* The problem *
Say the number of lines in the records below that hold the word "date", and only that number.

* Records *
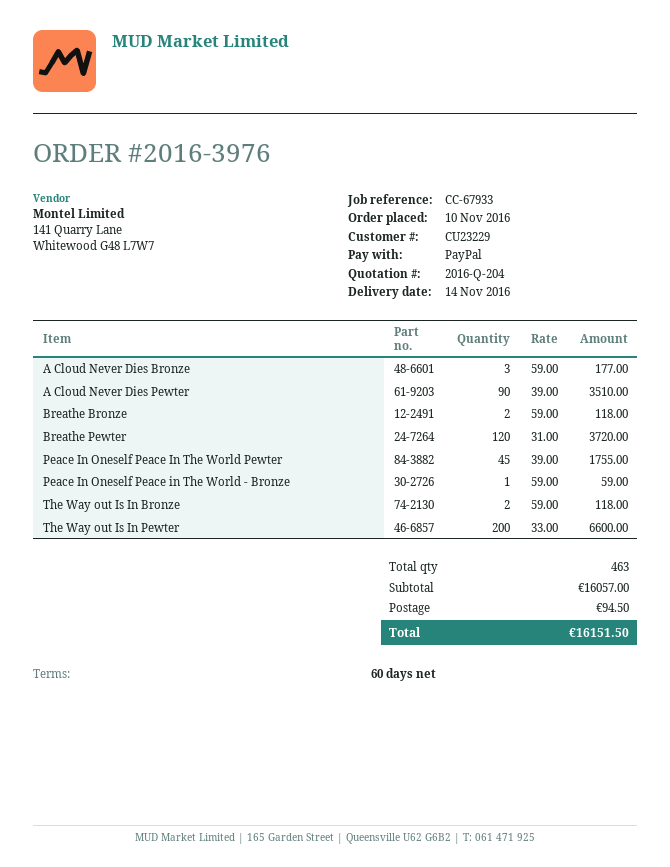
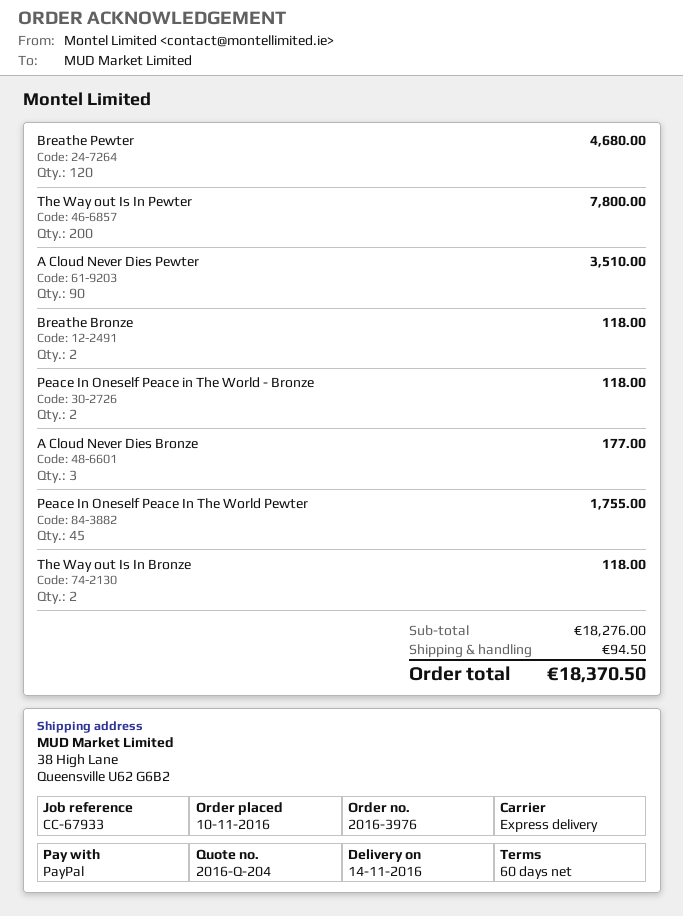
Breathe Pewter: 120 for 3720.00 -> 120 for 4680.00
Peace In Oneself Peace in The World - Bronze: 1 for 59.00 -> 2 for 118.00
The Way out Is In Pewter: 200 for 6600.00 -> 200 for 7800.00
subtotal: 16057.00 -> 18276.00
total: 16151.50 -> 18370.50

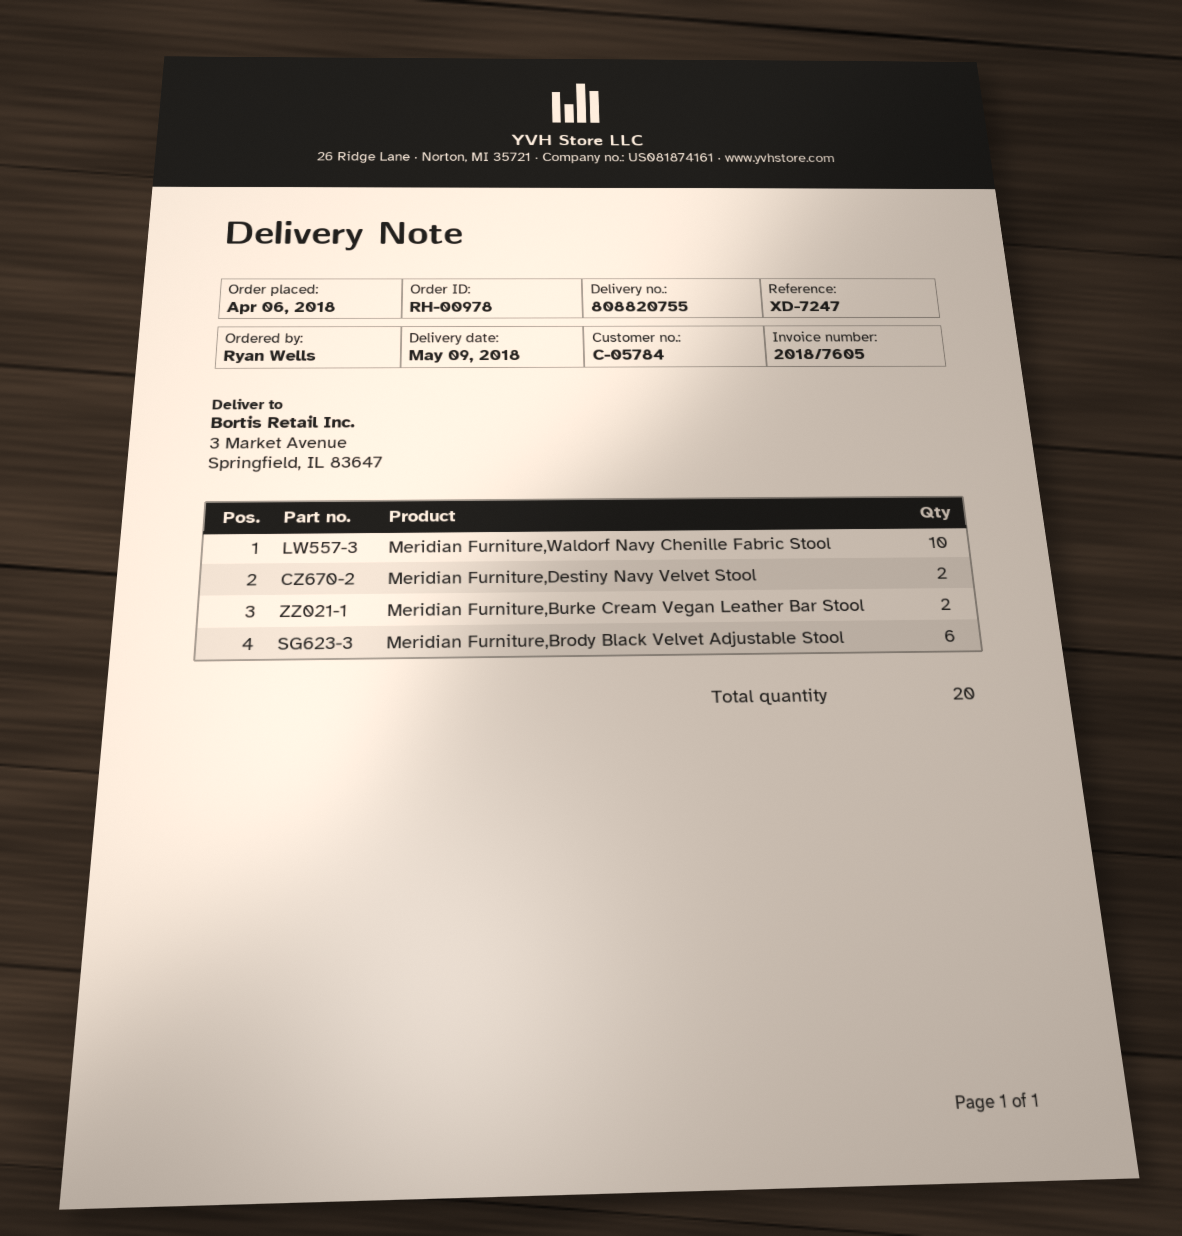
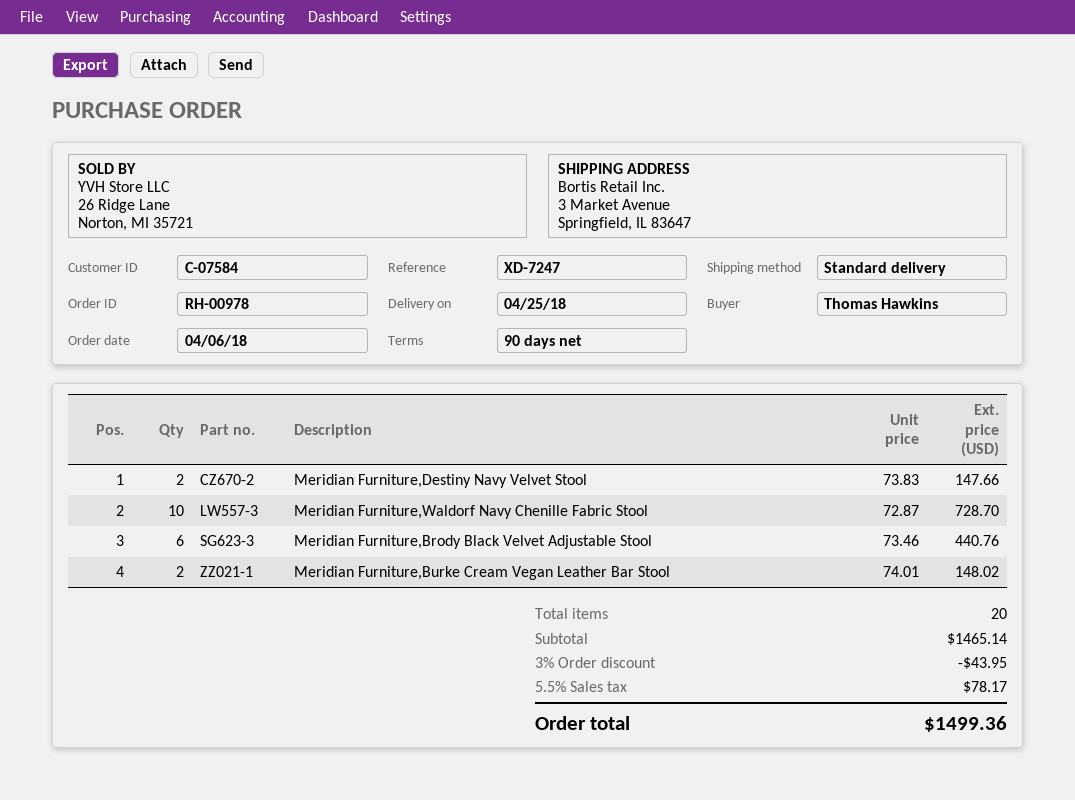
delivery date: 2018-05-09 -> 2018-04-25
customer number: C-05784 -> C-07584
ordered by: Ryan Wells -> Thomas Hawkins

...

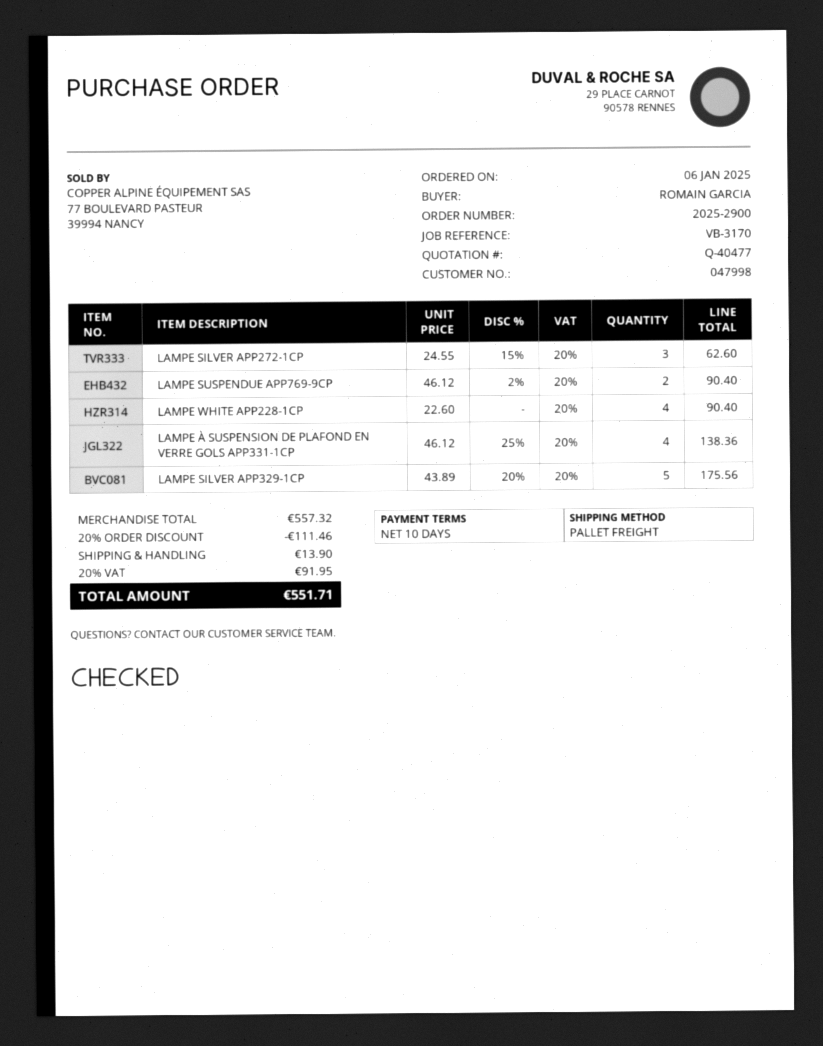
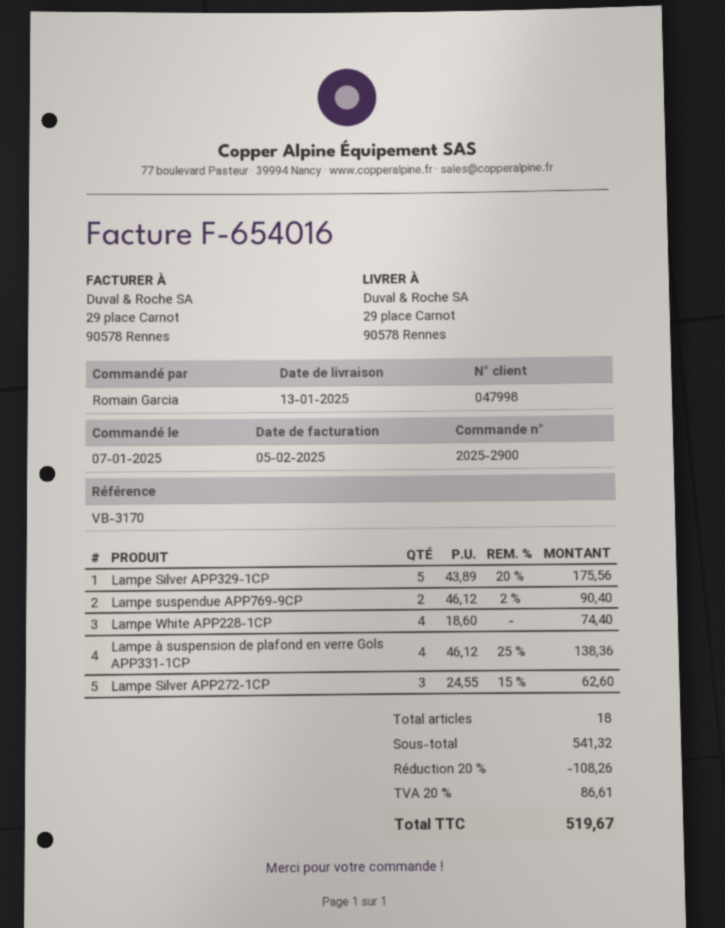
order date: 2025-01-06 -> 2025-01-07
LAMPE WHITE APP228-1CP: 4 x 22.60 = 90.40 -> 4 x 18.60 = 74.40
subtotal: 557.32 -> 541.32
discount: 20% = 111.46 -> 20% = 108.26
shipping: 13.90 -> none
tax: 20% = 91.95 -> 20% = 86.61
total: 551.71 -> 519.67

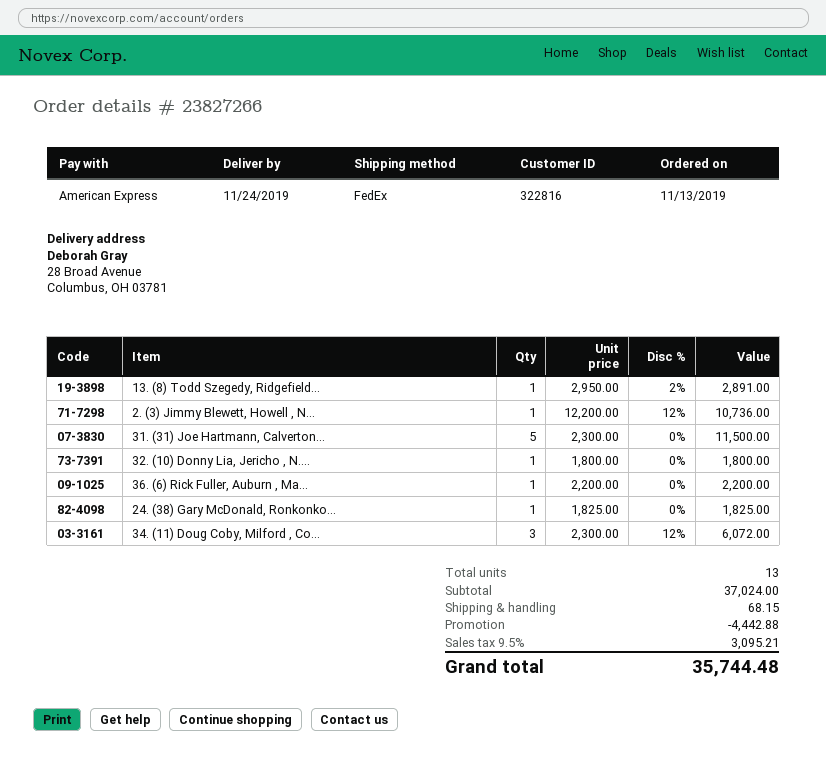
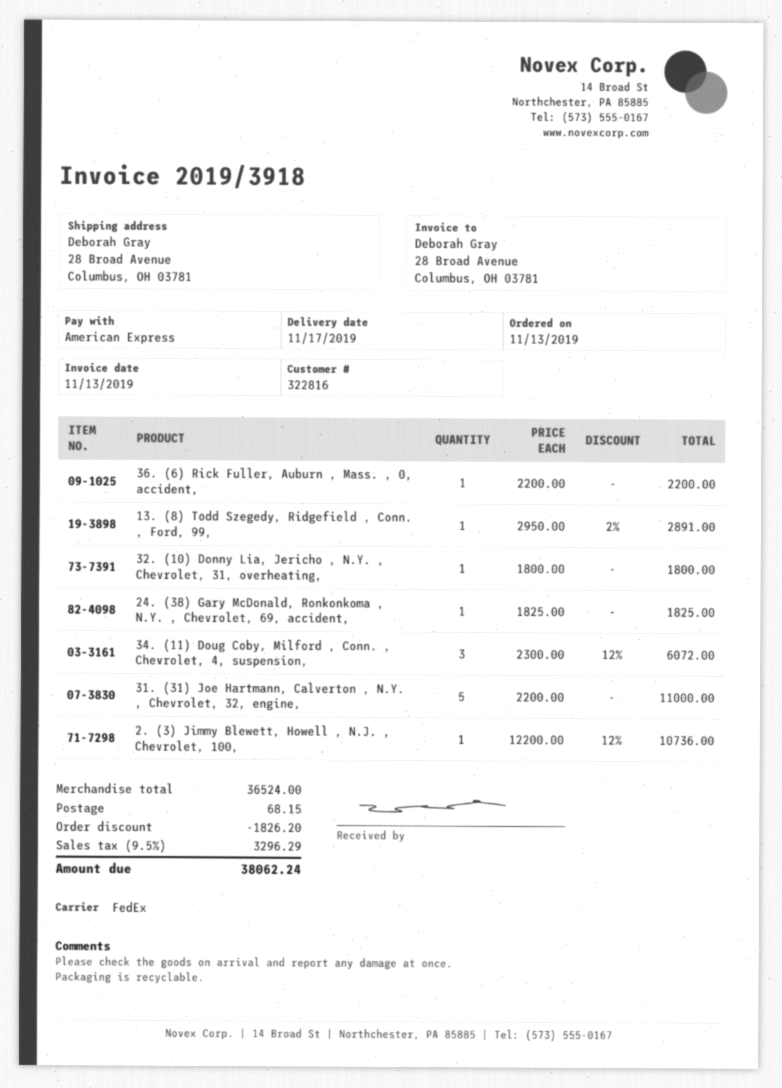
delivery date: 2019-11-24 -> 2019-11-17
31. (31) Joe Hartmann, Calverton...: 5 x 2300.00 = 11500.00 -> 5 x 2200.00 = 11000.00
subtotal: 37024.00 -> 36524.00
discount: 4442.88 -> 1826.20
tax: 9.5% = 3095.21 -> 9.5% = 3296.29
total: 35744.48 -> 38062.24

* Exercise result *
3